Comparative photocatalysis

To estimate the efficiency of the BiOCl–GO composite, its photocatalytic activity was compared with literature studies. The highest solar light photocatalytic activity for 25 mg L−1 Diclofenac was achieved with BiOCl–GO composite compared with previously studies, as shown in Table 3. These results reveal that BiOCl can effectively remove Diclofenac from water. The higher percentage activities of other catalysts may be attributed to either exposure to UV light where photolysis plays a stronger role than photocatalysis27 or variation in operational conditions such as lower initial pollutant concentration or use of noble metal dopants44,45.

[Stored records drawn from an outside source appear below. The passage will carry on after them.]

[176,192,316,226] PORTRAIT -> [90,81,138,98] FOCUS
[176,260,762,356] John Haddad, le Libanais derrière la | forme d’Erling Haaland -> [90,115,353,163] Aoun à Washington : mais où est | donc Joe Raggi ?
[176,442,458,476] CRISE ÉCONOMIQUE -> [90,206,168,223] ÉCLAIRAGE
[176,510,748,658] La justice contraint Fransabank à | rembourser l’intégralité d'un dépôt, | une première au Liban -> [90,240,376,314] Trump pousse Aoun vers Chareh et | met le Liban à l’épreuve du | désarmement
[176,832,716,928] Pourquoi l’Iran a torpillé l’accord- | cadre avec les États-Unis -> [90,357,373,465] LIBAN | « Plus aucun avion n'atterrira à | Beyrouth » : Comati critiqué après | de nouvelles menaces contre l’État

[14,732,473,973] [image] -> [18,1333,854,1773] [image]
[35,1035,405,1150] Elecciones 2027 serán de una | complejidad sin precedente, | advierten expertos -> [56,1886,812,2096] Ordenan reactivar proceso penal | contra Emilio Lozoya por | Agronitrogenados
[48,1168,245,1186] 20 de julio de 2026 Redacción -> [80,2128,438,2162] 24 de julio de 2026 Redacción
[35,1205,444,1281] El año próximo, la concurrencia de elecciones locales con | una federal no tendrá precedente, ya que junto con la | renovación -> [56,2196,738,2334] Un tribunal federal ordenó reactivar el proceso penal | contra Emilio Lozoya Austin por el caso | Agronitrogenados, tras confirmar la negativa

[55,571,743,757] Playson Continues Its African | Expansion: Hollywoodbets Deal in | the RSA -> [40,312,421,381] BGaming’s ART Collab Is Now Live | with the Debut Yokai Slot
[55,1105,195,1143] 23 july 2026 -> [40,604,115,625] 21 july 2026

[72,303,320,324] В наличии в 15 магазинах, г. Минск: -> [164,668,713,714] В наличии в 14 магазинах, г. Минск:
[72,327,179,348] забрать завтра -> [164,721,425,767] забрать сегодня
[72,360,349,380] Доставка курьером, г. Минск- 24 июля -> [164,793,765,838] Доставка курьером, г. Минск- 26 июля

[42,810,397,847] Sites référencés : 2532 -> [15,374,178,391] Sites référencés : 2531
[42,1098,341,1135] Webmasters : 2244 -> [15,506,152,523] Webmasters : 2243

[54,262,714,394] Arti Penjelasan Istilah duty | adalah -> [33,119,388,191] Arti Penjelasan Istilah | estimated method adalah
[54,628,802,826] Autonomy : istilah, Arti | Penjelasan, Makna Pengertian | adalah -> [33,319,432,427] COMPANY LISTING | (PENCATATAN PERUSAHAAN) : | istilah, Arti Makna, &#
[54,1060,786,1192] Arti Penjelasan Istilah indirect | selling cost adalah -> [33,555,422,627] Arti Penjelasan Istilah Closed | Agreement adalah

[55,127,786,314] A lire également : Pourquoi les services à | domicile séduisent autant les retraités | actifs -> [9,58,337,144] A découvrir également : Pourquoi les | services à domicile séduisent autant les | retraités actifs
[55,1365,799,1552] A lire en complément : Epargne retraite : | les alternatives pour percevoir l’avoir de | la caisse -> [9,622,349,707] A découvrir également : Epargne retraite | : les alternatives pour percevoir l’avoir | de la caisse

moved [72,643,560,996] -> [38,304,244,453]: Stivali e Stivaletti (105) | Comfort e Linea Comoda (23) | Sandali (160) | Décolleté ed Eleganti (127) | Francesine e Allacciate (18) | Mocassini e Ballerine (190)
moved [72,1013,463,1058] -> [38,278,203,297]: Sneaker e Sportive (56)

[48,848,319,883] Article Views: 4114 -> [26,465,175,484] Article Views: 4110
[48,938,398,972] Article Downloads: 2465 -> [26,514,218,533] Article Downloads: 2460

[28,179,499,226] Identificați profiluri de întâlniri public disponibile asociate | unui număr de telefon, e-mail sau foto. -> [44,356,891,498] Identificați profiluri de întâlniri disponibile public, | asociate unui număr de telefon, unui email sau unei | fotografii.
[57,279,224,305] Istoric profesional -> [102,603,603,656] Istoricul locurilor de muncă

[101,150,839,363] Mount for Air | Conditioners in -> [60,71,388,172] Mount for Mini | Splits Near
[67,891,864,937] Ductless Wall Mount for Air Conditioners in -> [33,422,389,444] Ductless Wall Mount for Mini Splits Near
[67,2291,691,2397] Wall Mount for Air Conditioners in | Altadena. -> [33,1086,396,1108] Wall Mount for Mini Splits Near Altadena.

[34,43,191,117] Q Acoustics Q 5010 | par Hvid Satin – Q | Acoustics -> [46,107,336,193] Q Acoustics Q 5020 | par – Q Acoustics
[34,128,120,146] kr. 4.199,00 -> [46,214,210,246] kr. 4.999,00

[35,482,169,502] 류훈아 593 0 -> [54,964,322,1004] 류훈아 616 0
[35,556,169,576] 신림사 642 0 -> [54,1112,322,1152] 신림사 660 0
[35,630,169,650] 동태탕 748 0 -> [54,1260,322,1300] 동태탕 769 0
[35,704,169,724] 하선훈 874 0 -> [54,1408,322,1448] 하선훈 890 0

Table 3 Comparison with literature studies for photocatalytic degradation of diclofenac.

Conclusion

It is concluded from this study that BiOCl and BiOCl–GO were successfully synthesized by a facile one pot hydrothermal method. The photocatalytic activity of BiOCl–GO was systematically examined for the degradation of micro pollutant diclofenac sodium. In comparison to BiOCl, the BiOCl–GO composite showed complete degradation of DCF within 60 min in UV light for 25 mg L−1 DCF. Solar and synthetic visible light mediated experiments also favored superior activity of BiOCl–GO towards DCF with higher pseudo first order kinetic constant value 0.0386 min−1. The cost and safety hazards of UV light in the catalytic process mandate that natural solar light photocatalysis a viable option. This study showed a great potential to degrade pharmaceutical pollutants under solar irradiation for enhanced removal of micropollutants from the aqueous environments.